Entonces aparece la pregunta de los dos millones ¿no quieren la que se queda en casa, tampoco quieren la profesional ultrashingona, entonces, qué quieren?

No, señoras, no se trata de hormonas ni indecisión. Según un Cirilo muy cercano y su juicio, en el cual confío plenamente, no se trata de sumisión o millones, sino de cómo las princesas de la nueva era manejan la relación.

Una pareja puede ser del prototipo new age: el hombre se queda en casa y la mujer sale a trabajar, pero si esa mujer le arranca las pelotas y le quita el puesto de ser la cabeza de familia, todo se fue al caño.

Es por eso, mis estimadas Cirilas ultrashingonas que porque ganan más lana quieren el control del hogar, que su matrimonio no funciona equilibradamente. Lo que pasa es que no es fácil, sobre todo en un mundo en el que todo es dinero y la profesión del hogar y los hijos fue desprestigiada por las mismas mujeres que se ofenden si se refieren a ellas como “amas de casa”. Desde ahí todo mal.

Si en verdad las mujeres queremos tenerlo todo: una carrera exitosa, una cartera pudiente y un hombre enamorado, tenemos que sacarnos aquel manual de “los hombres aman a las cabronas” de la cabeza y comenzar a pensar con la sensatez, si no vamos a dejar caer nuestro género en lo mismo que cayeron ellos cuando a nuestras mujeres casi ni se les permitía hablar. Y volvemos a empezar… sólo que al revés.
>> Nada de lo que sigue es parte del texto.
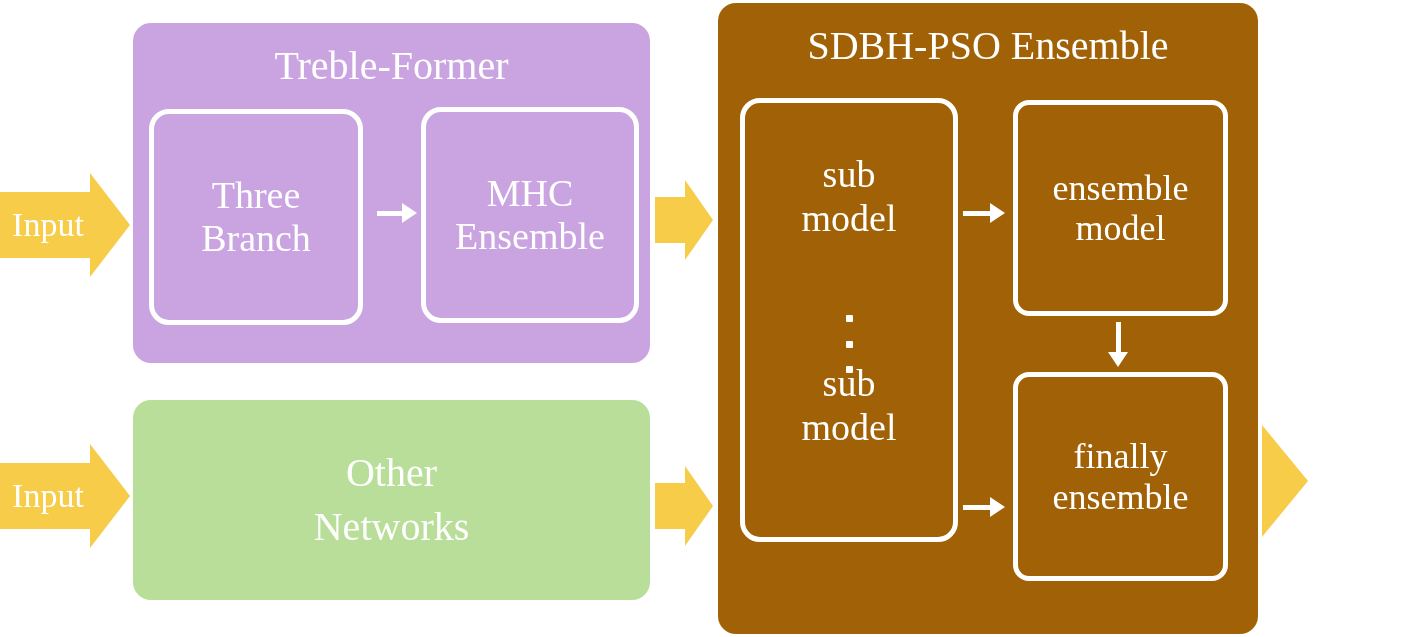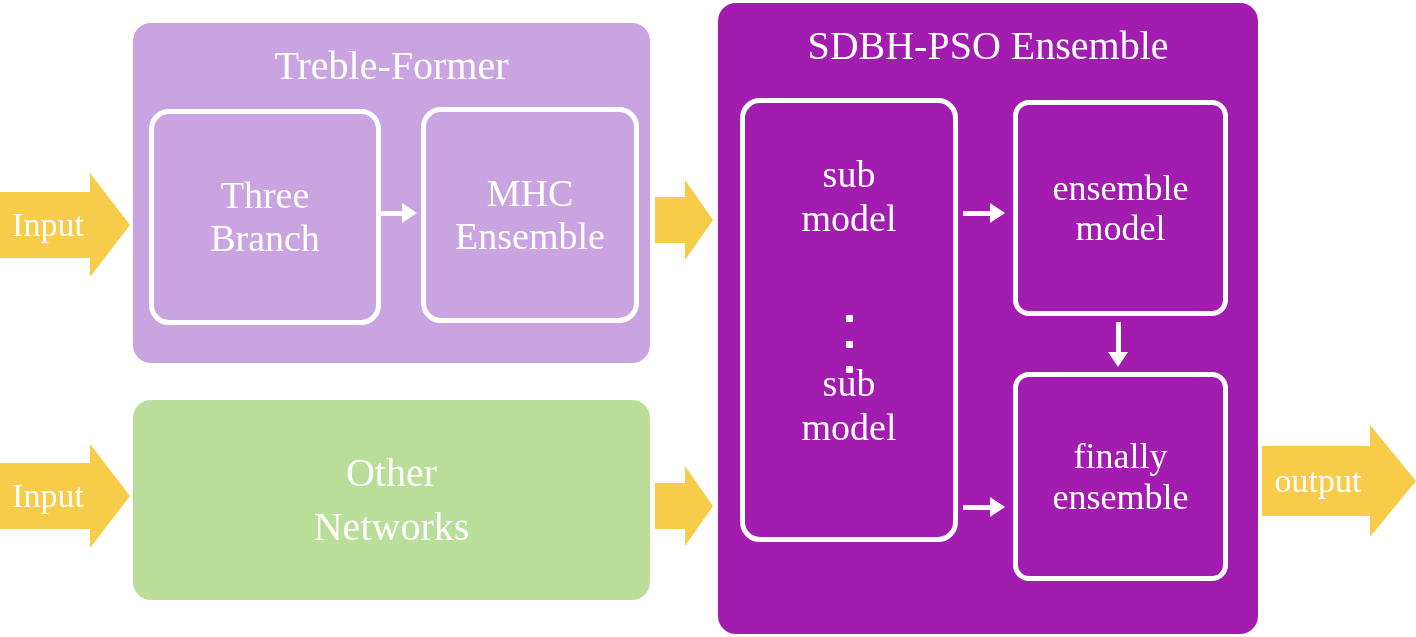"SDBH-PSO Ensemble" .group-blue { background: #a21caf -> #a16207 }
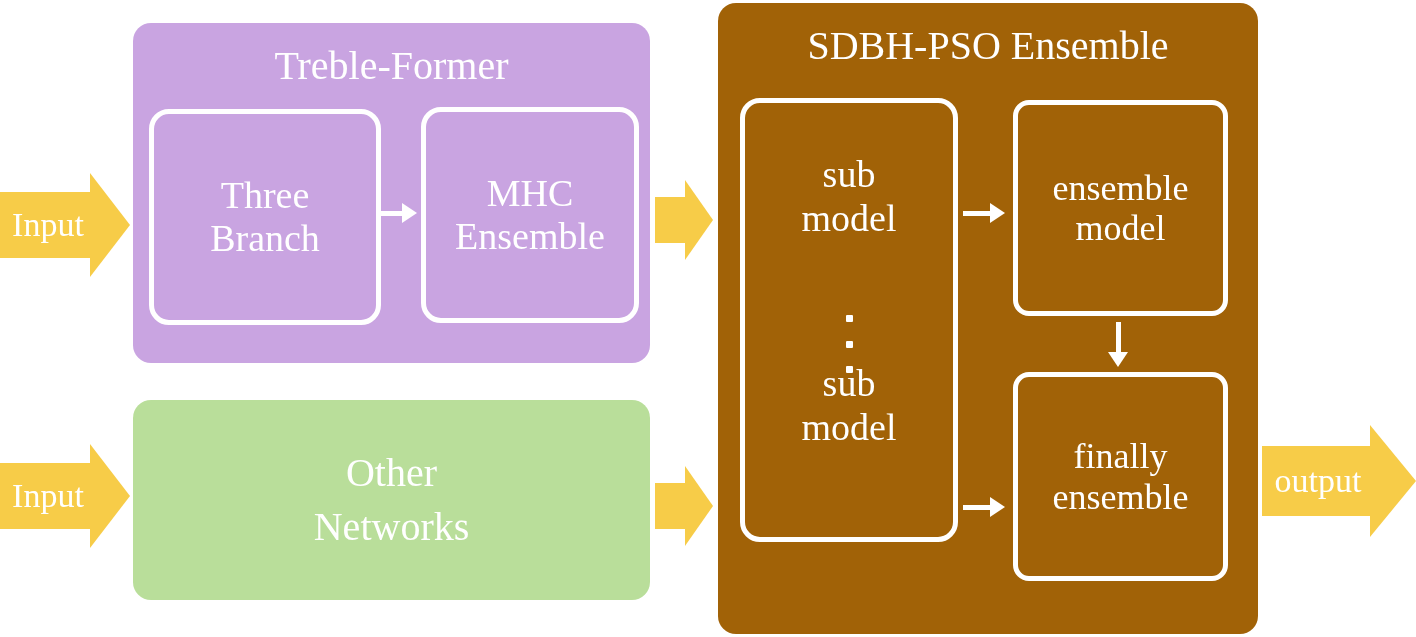"Three" div.inner-box { width: 232px -> 214px }
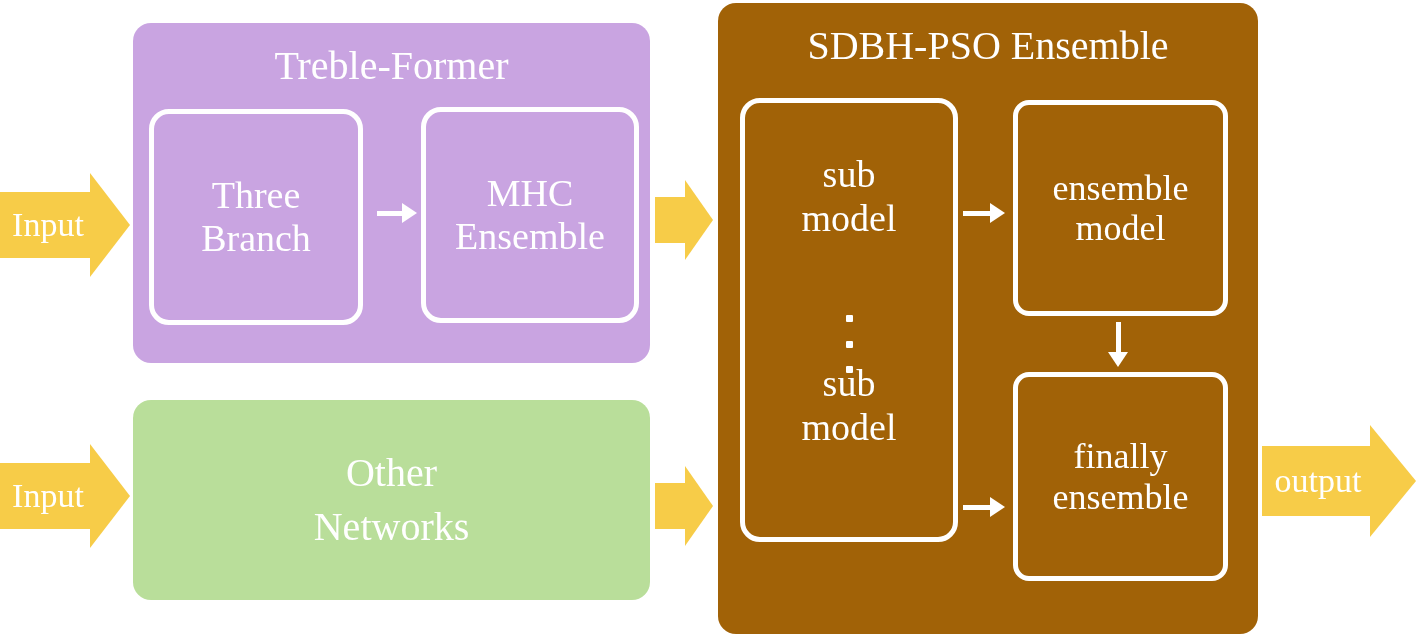"output" div.ya-body { html: <div> <span>output</span> </div> -> none }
Cuando una mujer dice que su pareja no pudo lidiar con su éxito, puede que tenga razón, aún quedan, por ahí vagando, machos sin la suficiente hombría para tener una mujer brillante. Pero también cabe otra posibilidad y es que la misma mujer no sepa manejar su éxito y ponga en un trofeo en su oficina de VP, los gumaros de su marido a quien no baja de pobre diablo porque ella es mejor.

Se nos confundió la carrera con nuestro papel de mujeres al lado de un hombre. Se nos enredó el querer salir adelante con el querer ganarle la carrera al sexo opuesto, y se nos olvidó que no son muchos los hombres que ven a su pareja como su competencia.

Así que si eres de esas Cirilas a la que las relaciones no le funcionan porque, casualmente, nunca da con un hombre que sepa lidiar con tu éxito, te invito a que hagas una pausa y analices si tu veredicto es el correcto. No vaya a ser que por ser la que carga todos los huevos en su canasta, le estás arrancando los suyos a ese hombre que tanto los necesita.